I hope the weather where you live is as beautiful as it is here where I live. We finally have a taste of spring!

Enjoy your weekend!

Sylvia Vardell said...

What a beautiful post-- in both words and images. I just took homegrown tulips to my Mom in the hospital, so this is especially meaningful. Thanks!

MotherReader said...

MotherReader has A Dazzling Display of Dogs! A review of the book, I mean, not like an actual display of dogs which would be just silly. ;^)

Thanks for hosting!

Anonymous said...

Hi, Andi.

Thanks for your lovely, thoughtful post and for hosting Poetry Friday.


Janet S. said...

Thanks for hosting.
To celebrate Women in History Month, I've selected "Vherses: a celebration of outstanding women" written by J. Patrick Lewis and illustrated by Mark Summers.

Janet S. said...
This comment has been removed by the author.
Toby Speed said...

Andi, I love your your thoughtful review of the poetry book and the idea of a conversation in poetry across the centuries. And your crocuses are refreshing. So nice that spring is finally here!

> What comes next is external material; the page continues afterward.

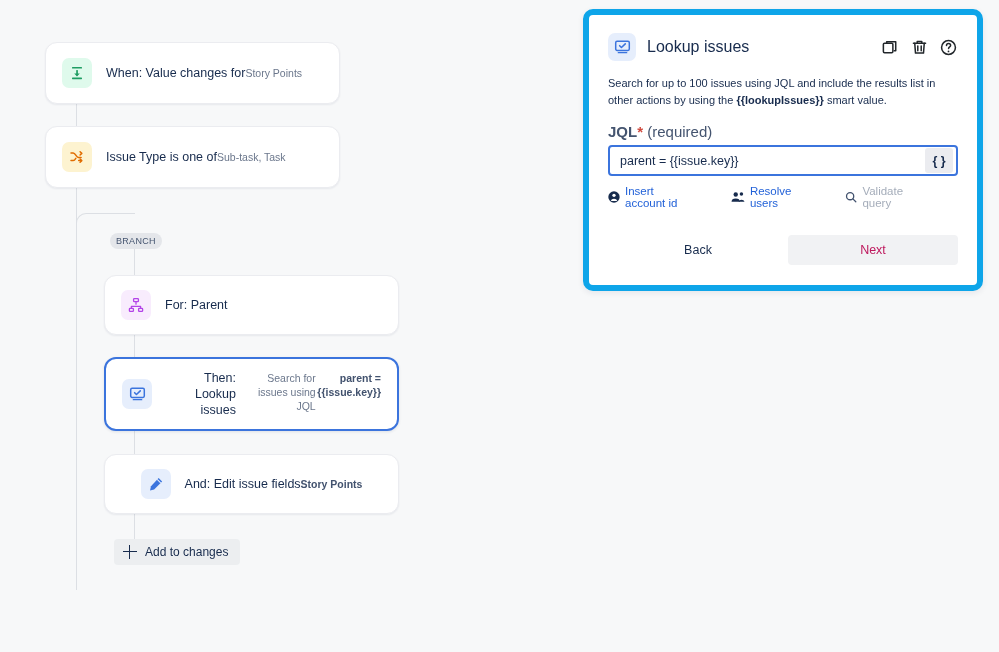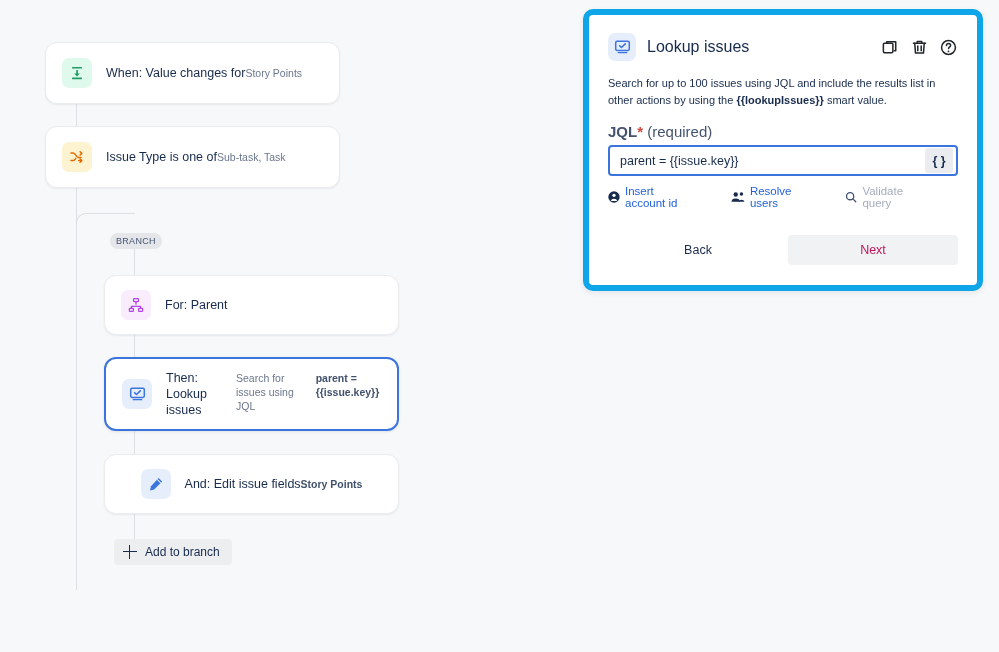"Then: Lookup issues" .node.selected { text-align: none -> right }
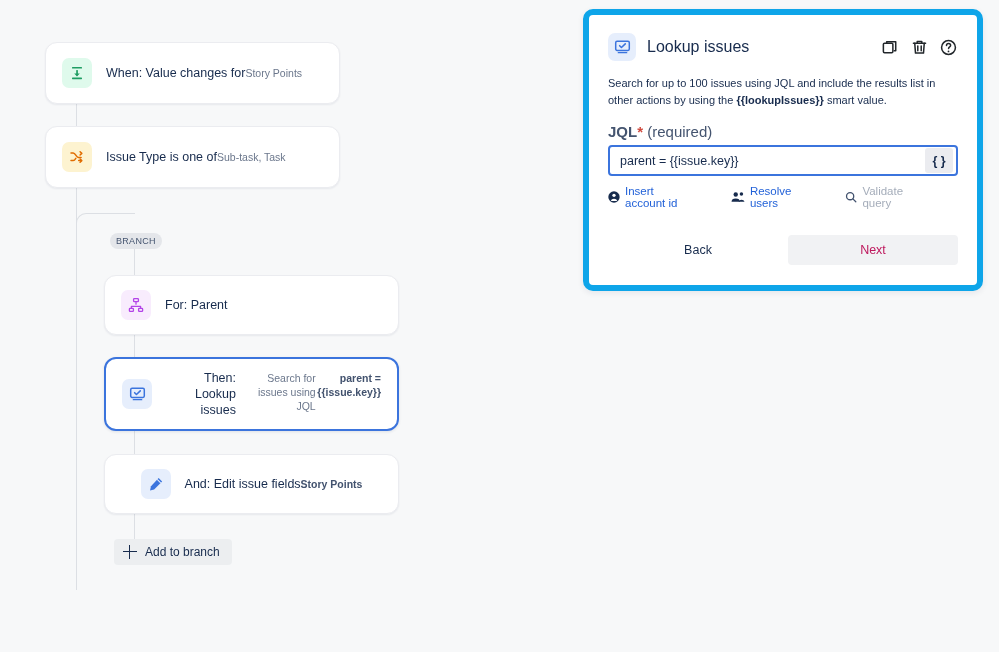"Add to branch" span { text: branch -> changes }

Wishing everyone a happy Poetry Friday and a lovely weekend.

Anonymous said...

Sounds like a fabulous book, Andi. Thanks for hosting - I'm in today with Wordsworth's "I Wandered Lonely as a Cloud", in honor of some daffodils I saw this morning!

Looking for the Write Words said...

Hi Andromeda and fellow poetry lovers,
Sadly I haven't participated for several Fridays, but am always inspired by this community. Looking forward to bringing more poetry in to the classroom especially for Poetry Month.
Thanks. ~Theresa

Carol said...

Better late than never, right? Wanted all my poetry loving friends to know that the featured topic of the April edition of Oprah magazine is poetry. There's a terrific interview of Mary Oliver and lots of other good stuff too!

Anonymous said...

Thanks for sharing these, especially at this moment when Japan is so much in our thoughts.h

Robyn Hood Black said...

Thank you for hosting and for sharing such a beautiful, meaningful post.